Most of the samples oxidized with sodium chlorate (I) revealed higher amounts of carboxyl groups in comparison to the starch modified with other methods. Only in the case of the wheat starch were higher amounts of carboxyl groups found after treatment with hydrogen peroxide. The lowest efficiency was observed in the method using sodium chlorate (III) and formaldehyde. It was reported before by others [3, 4, 6, 13] that potato starch was most prone to the action of sodium chlorate(I) and hydrogen peroxide, while corn starch was best oxidized with sodium (III) chlorate.

The results on aldehyde groups present in modified starches (Table 1) provide evidence to conclude that potato starch has the highest tendency to be hydrolyzed by the applied agents of all the studied starch samples, as in its case the most significant rise in aldehyde groups was observed. It is in agreement with the results of Kuakpetoon and Wang [9]. Among the oxidizing agents, hydrogen peroxide caused maximal increase of aldehyde groups, which is in accordance with our previous reports [4].

Table 1. The content of carboxyl and aldehyde groups in oxidized starches


Content of carboxyl groups [%]
in starches oxidized with:

Content of aldehyde groups
[g CHO/100g d.w.] in starches oxidized with:

sodium chlorate(I)

hydrogen peroxide

sodium chlorate(III)

sodium chlorate(I)

hydrogen peroxide

sodium chlorate(III)





0.054 b


0.017 a





0.014 a


0.001 c


0.380 d



0.053 b


0.002 c

Waxy maize

0.390 d






The same small letters indicate values that are not significantly different at α=0.05.

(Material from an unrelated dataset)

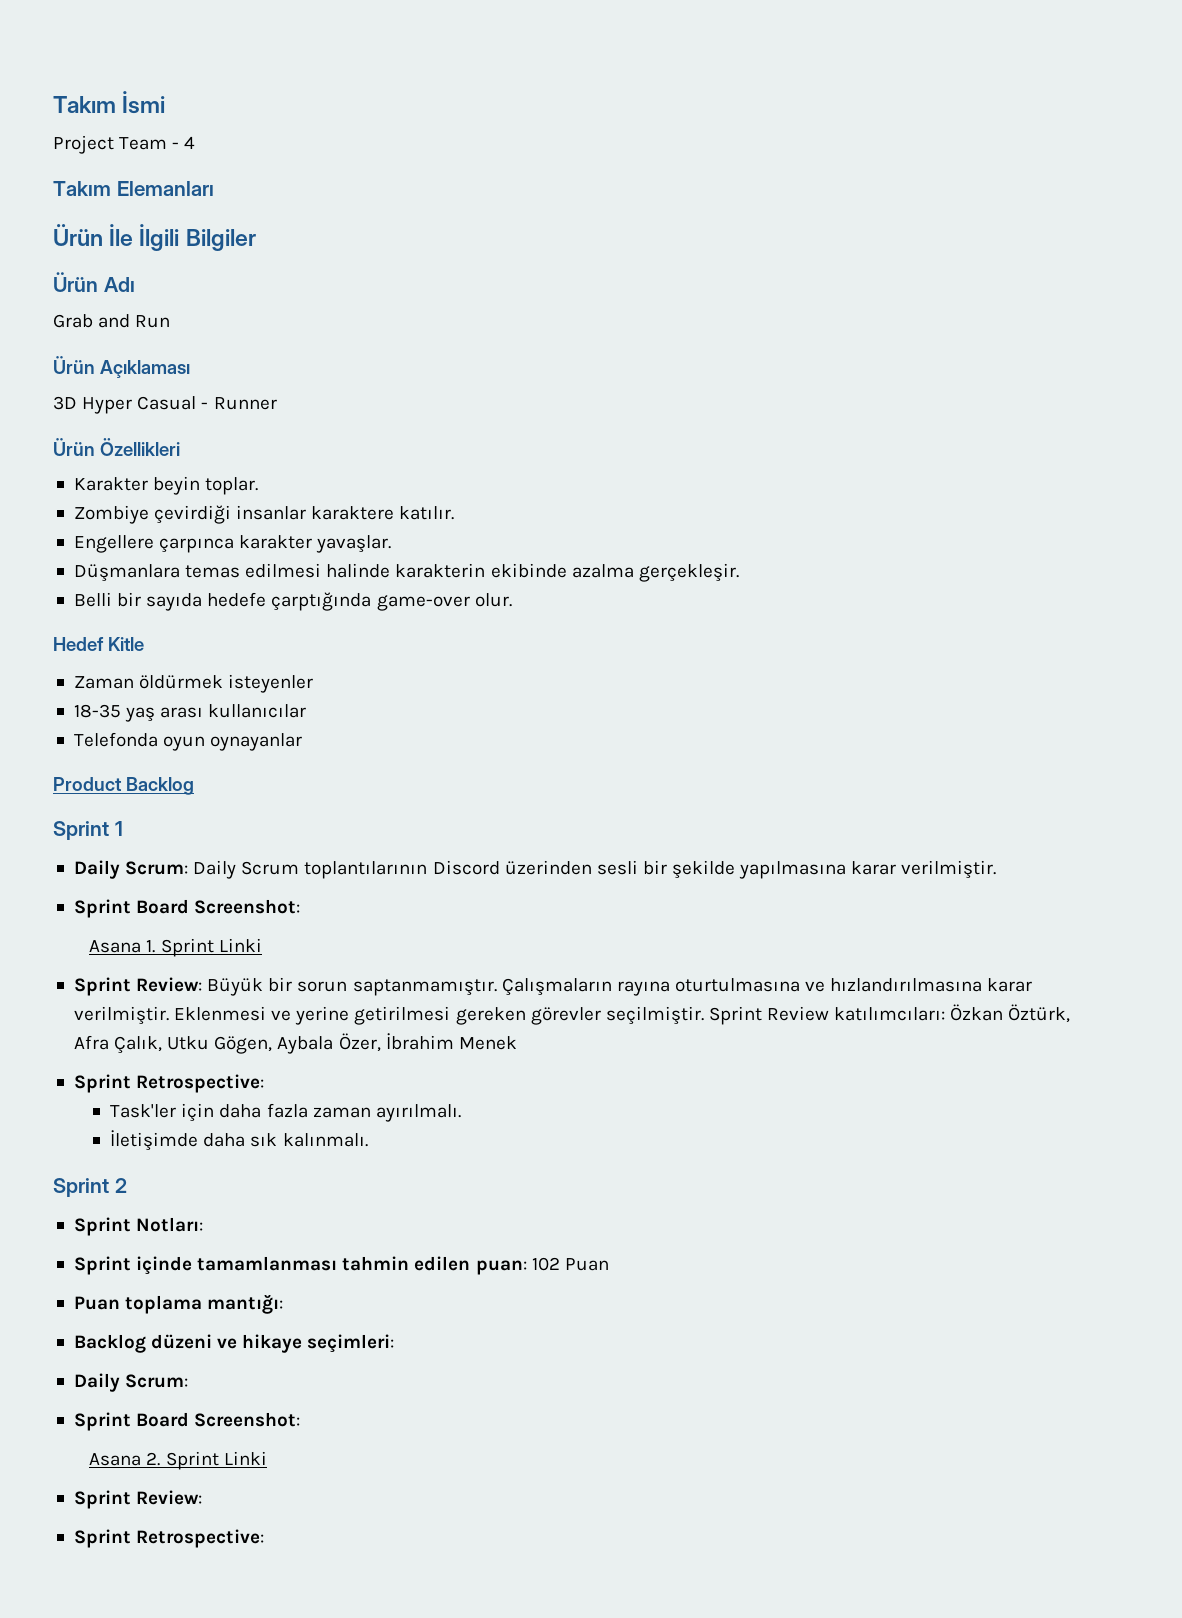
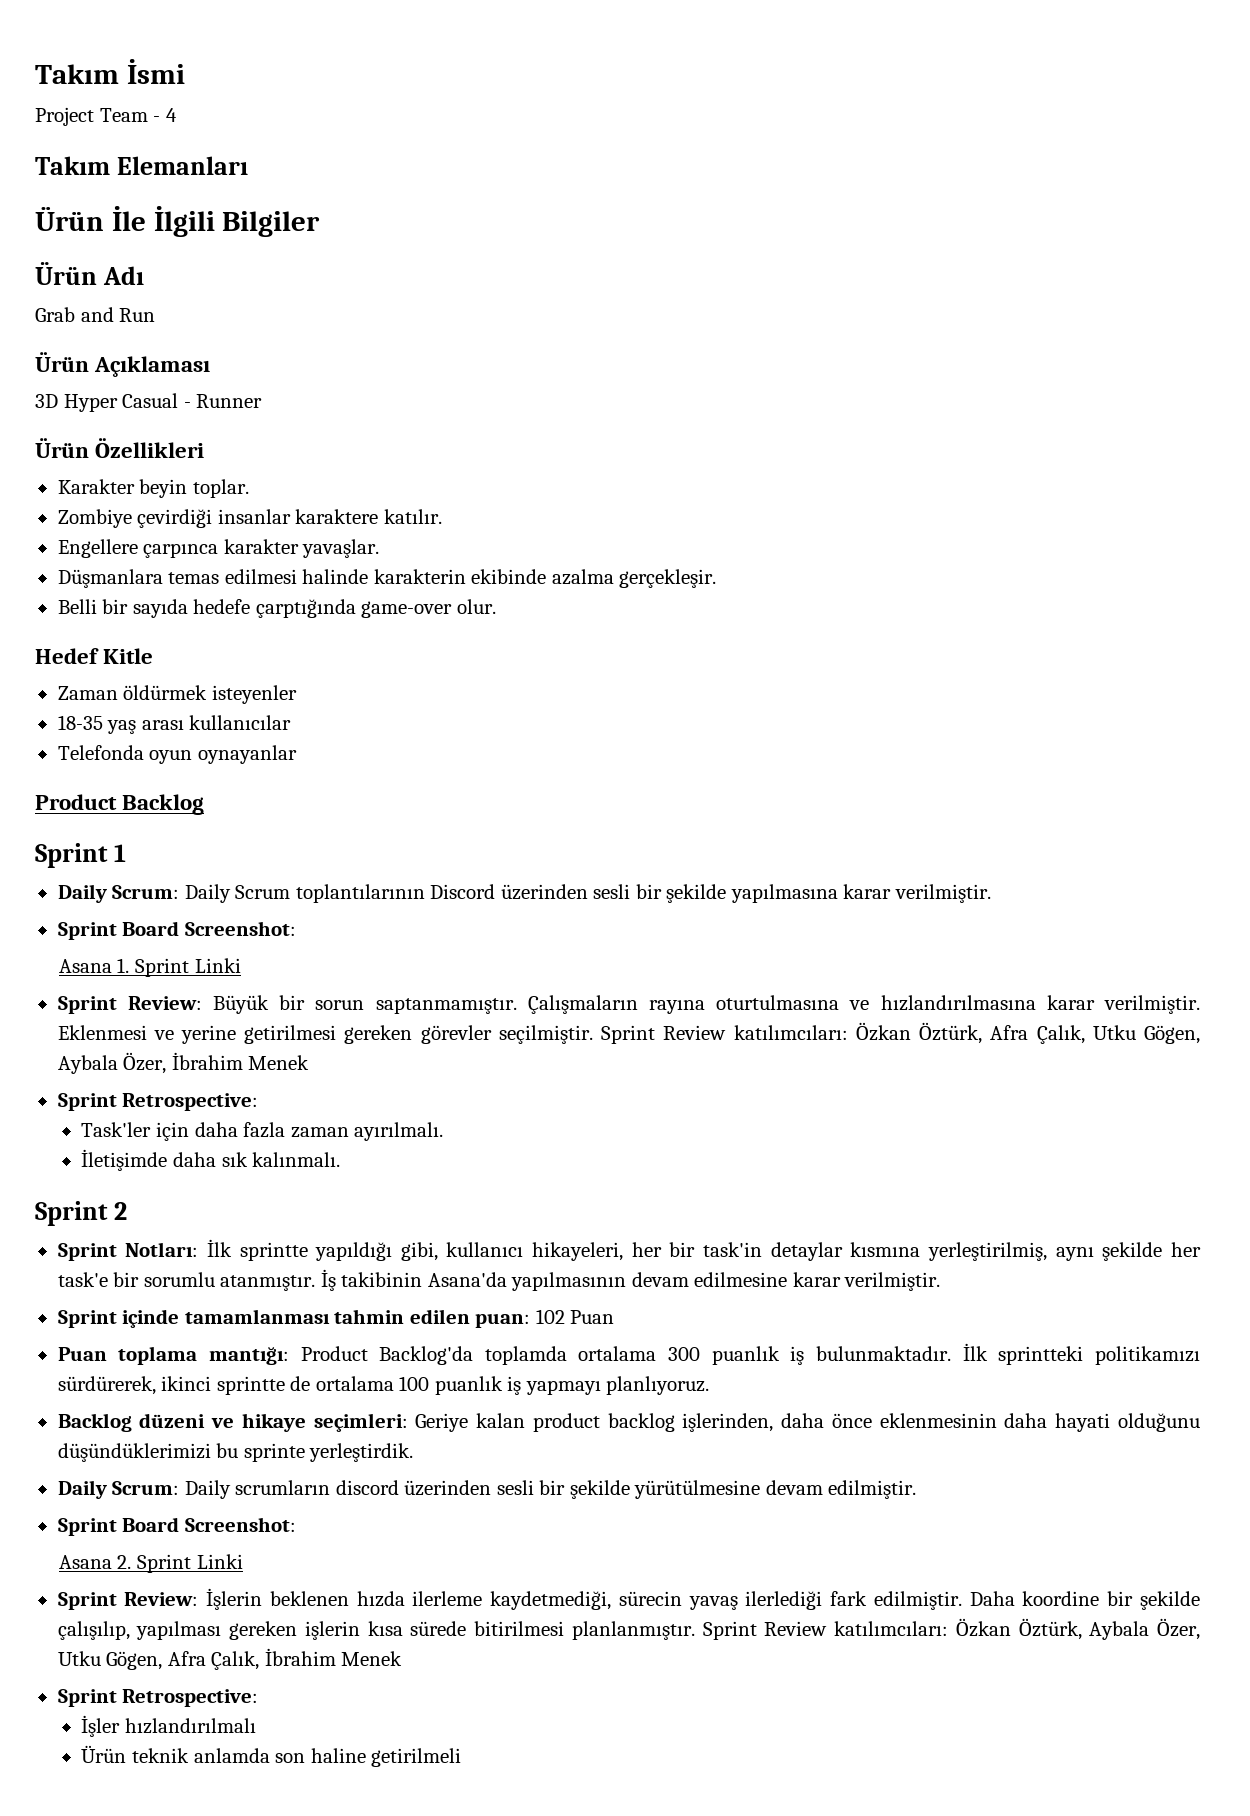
(204, 1224) none -> [206,1239,1202,1261] [57,1269,941,1291] İlk sprintte yapıldığı gibi, kullanıcı hikayeleri, her bir task'in detaylar kısmına yerleştirilmiş, aynı şekilde her task'e bir sorumlu atanmıştır. İş takibinin Asana'da yapılmasının devam edilmesine karar verilmiştir.
(284, 1304) none -> [300,1343,1200,1365] [57,1376,710,1395] Product Backlog'da toplamda ortalama 300 puanlık iş bulunmaktadır. İlk sprintteki politikamızı sürdürerek, ikinci sprintte de ortalama 100 puanlık iş yapmayı planlıyoruz.
[73,1373,189,1392] // Daily Scrum: -> [415,1413,1200,1432] [57,1443,414,1462] [57,1480,917,1499] Geriye kalan product backlog işlerinden, daha önce eklenmesinin daha hayati olduğunu düşündüklerimizi bu sprinte yerleştirdik. // Daily Scrum: Daily scrumların discord üzerinden sesli bir şekilde yürütülmesine devam edilmiştir.
[73,1529,265,1548] // Sprint Retrospective: -> [206,1588,1200,1610] [57,1618,1201,1640] [57,1648,403,1670] [57,1689,259,1707] [81,1715,257,1737] [81,1745,462,1767] İşlerin beklenen hızda ilerleme kaydetmediği, sürecin yavaş ilerlediği fark edilmiştir. Daha koordine bir şekilde çalışılıp, yapılması gereken işlerin kısa sürede bitirilmesi planlanmıştır. Sprint Review katılımcıları: Özkan Öztürk, Aybala Özer, Utku Gögen, Afra Çalık, İbrahim Menek // Sprint Retrospective: // İşler hızlandırılmalı // Ürün teknik anlamda son haline getirilmeli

The degree of crystallinity in native starches and its changes were presented in Figure 1. It can be observed that among native starches, potato starch reveals the lowest degree of crystallinity (6%). This is due to the fact that its granules represent B type crystallinity, while cereal starch is of a type A [8, 21]. The highest degree of crystallinity was observed in the case of waxy corn starch (21%). Shi et al. [16] explain the fact that waxy corn starch exhibits higher degree of crystallinity by higher density of double helices in the crystalline phase of amylopectin.

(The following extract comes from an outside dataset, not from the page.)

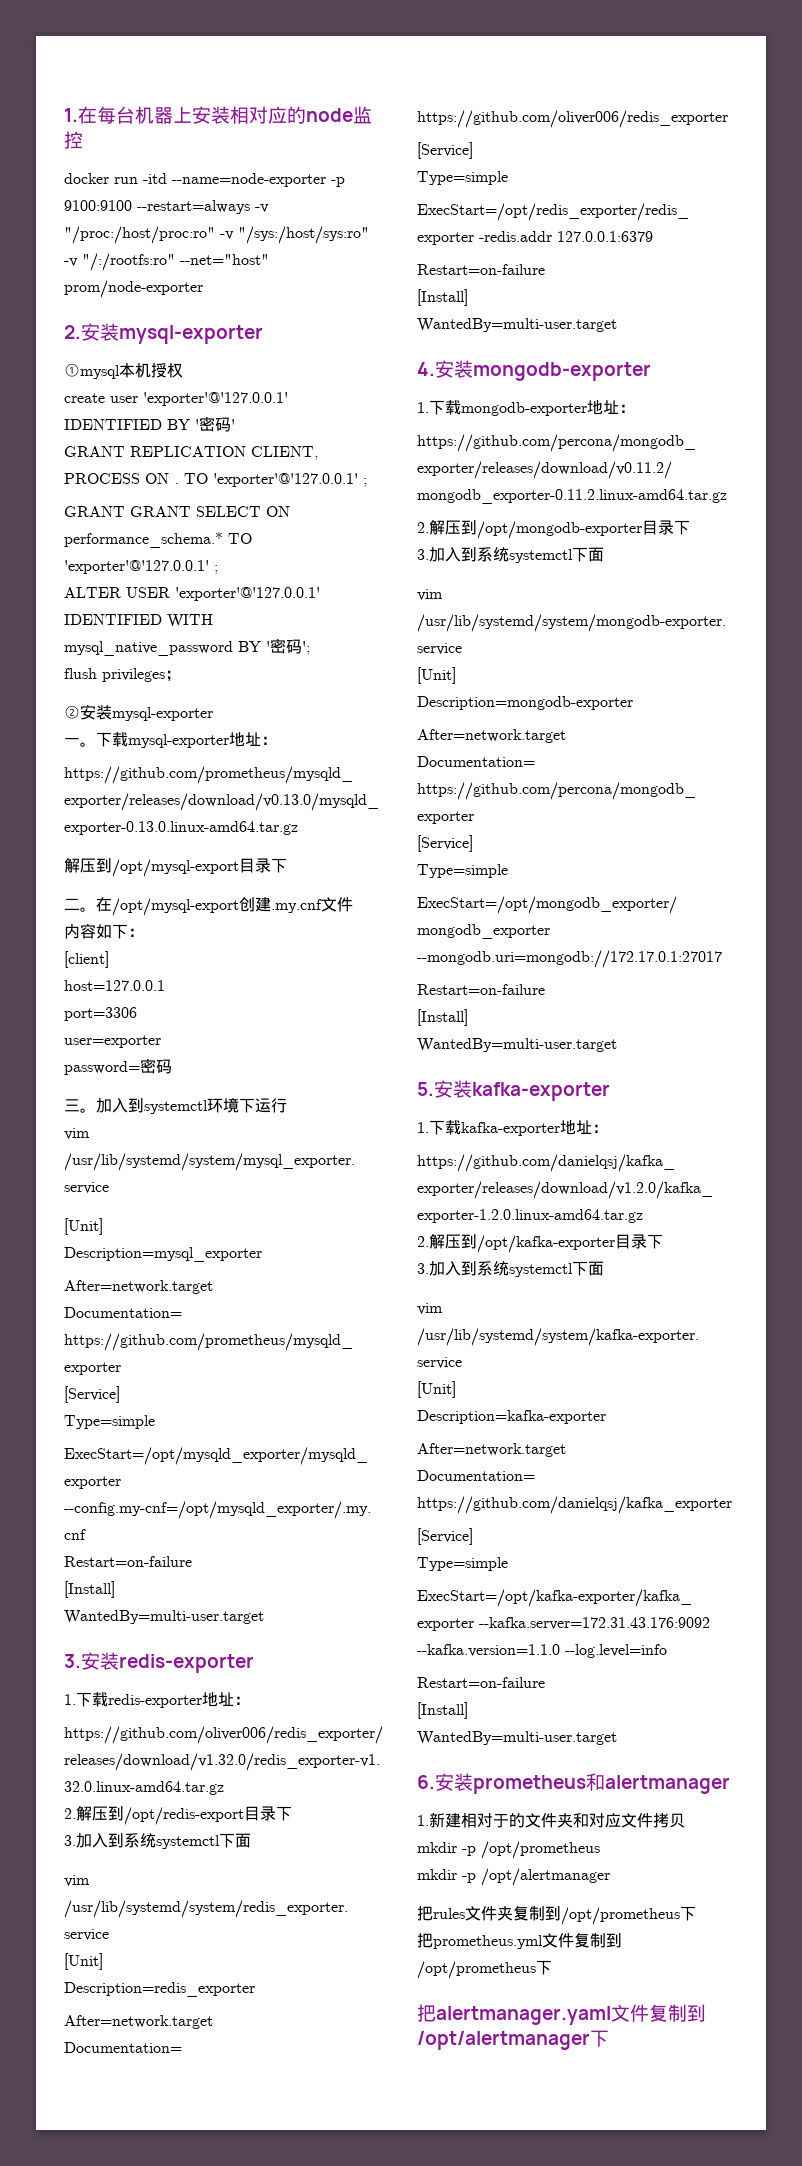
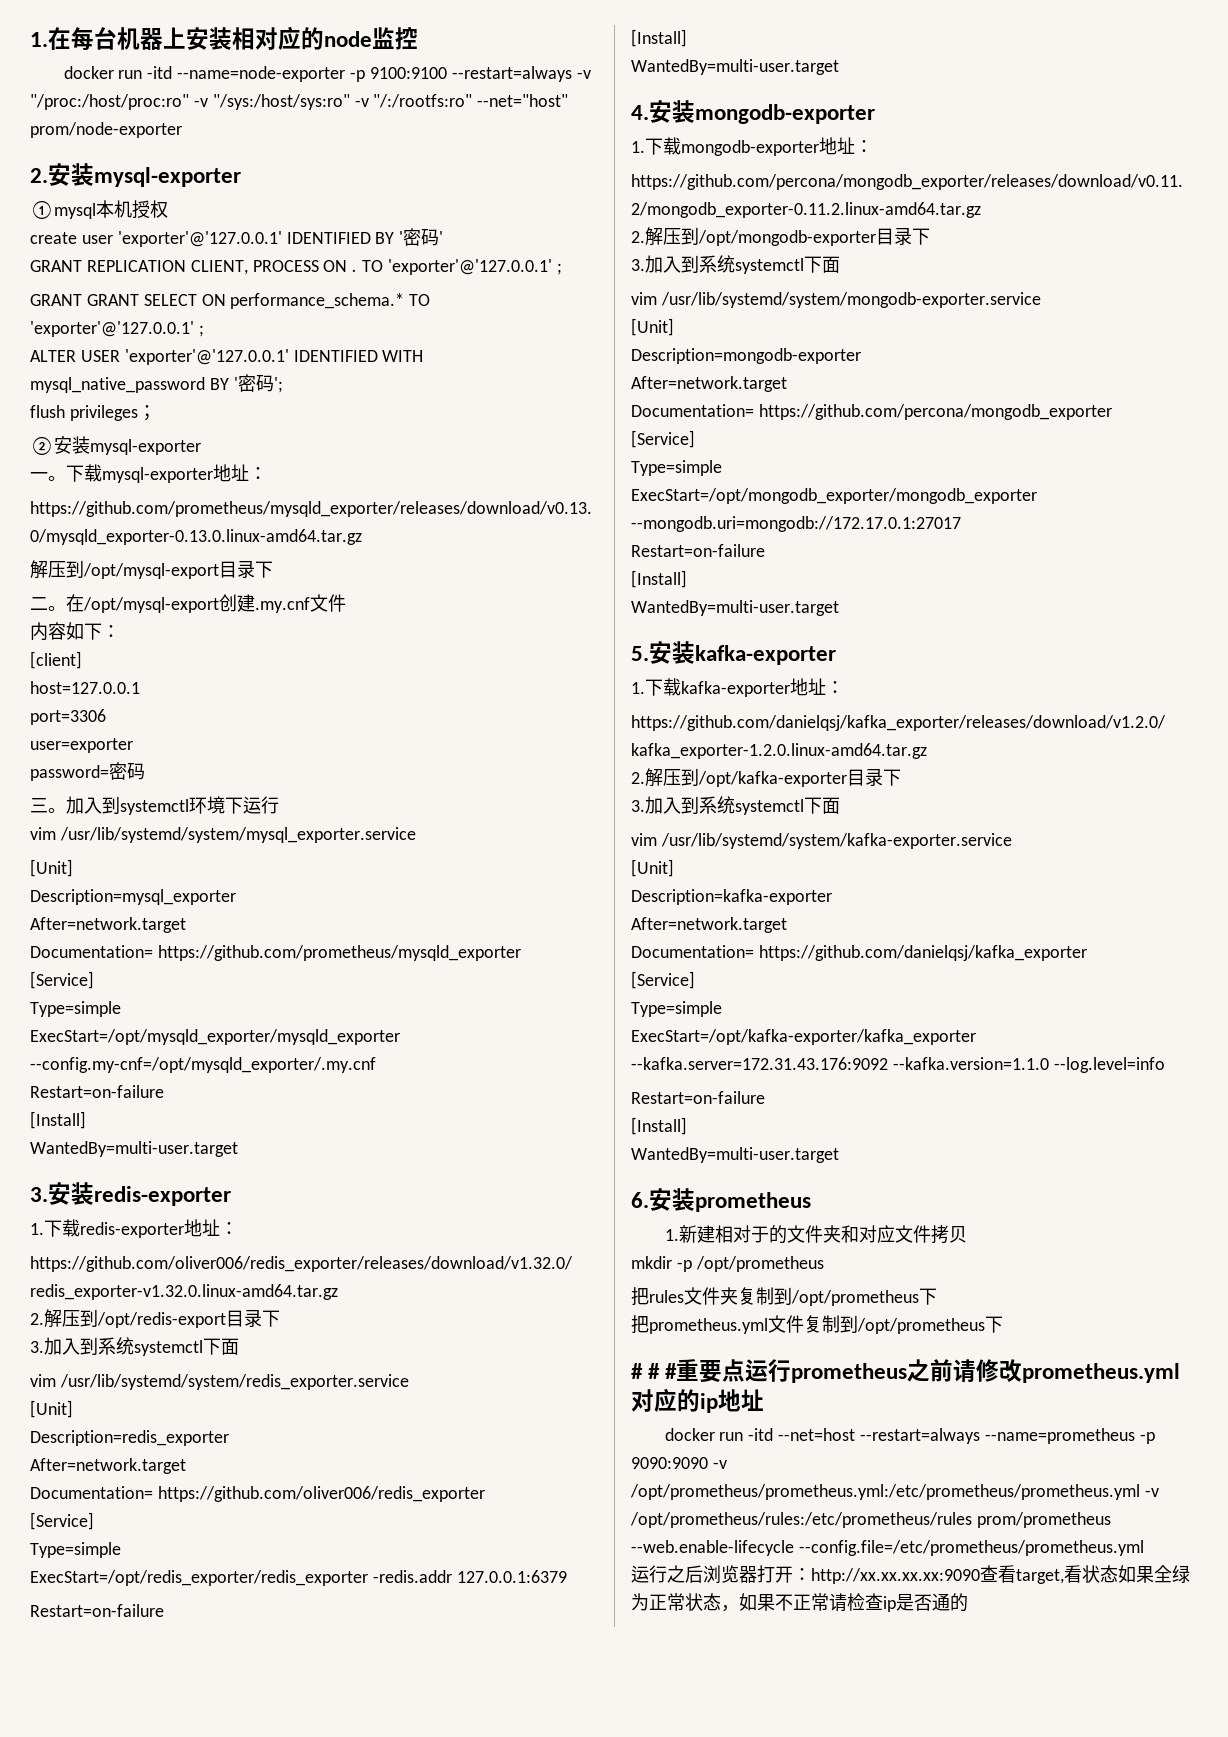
[586,1773,730,1794] 和alertmanager -> (811, 1202) none
[417,1868,610,1886] // mkdir -p /opt/alertmanager -> (824, 1264) none
[417,2004,706,2025] [417,2030,609,2050] 把alertmanager.yaml文件复制到/opt/alertmanager下 -> [631,1359,1181,1383] [631,1388,764,1413] [664,1428,1155,1444] [631,1457,727,1469] [630,1484,1159,1500] [630,1512,1111,1528] [631,1540,1144,1556] [631,1565,1190,1584] [631,1593,968,1612] # # #重要点运行prometheus之前请修改prometheus.yml对应的ip地址 // docker run -itd --net=host --restart=always --name=prometheus -p 9090:9090 -v /opt/prometheus/prometheus.yml:/etc/prometheus/prometheus.yml -v /opt/prometheus/rules:/etc/prometheus/rules prom/prometheus --web.enable-lifecycle --config.file=/etc/prometheus/prometheus.yml // 运行之后浏览器打开：http://xx.xx.xx.xx:9090查看target,看状态如果全绿为正常状态，如果不正常请检查ip是否通的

Fig. 1. Degree of crystallinity starch before and after oxidation

The oxidation of potato starch with applied chemicals caused the crystallinity to almost double. It signifies that during this process the amorphous phase of potato starch is significantly changed, probably due to the formation of carboxyl groups. Such groups are involved in the formation of crystalline structures. The amount of phosphorus can also influence the crystallinity of potato starch, so its removal in modified starch preparations (by washing) could increase the crystallinity. Jane et al. [7] observed that the lowered content of starch phosphorus is correlated with increased crystallinity. Kuakpetoon and Wang [9] stated that there was no change in the crystallinity of potato starch oxidized with sodium chlorate (I). According to them, the high tendency for potato starch to oxidize is connected with the amorphous regions, as the oxidation agents act mainly in this part of the starch granules. This would explain the higher increment of carboxyl groups in comparison to cereal starches confirmed also by our results (Table 1).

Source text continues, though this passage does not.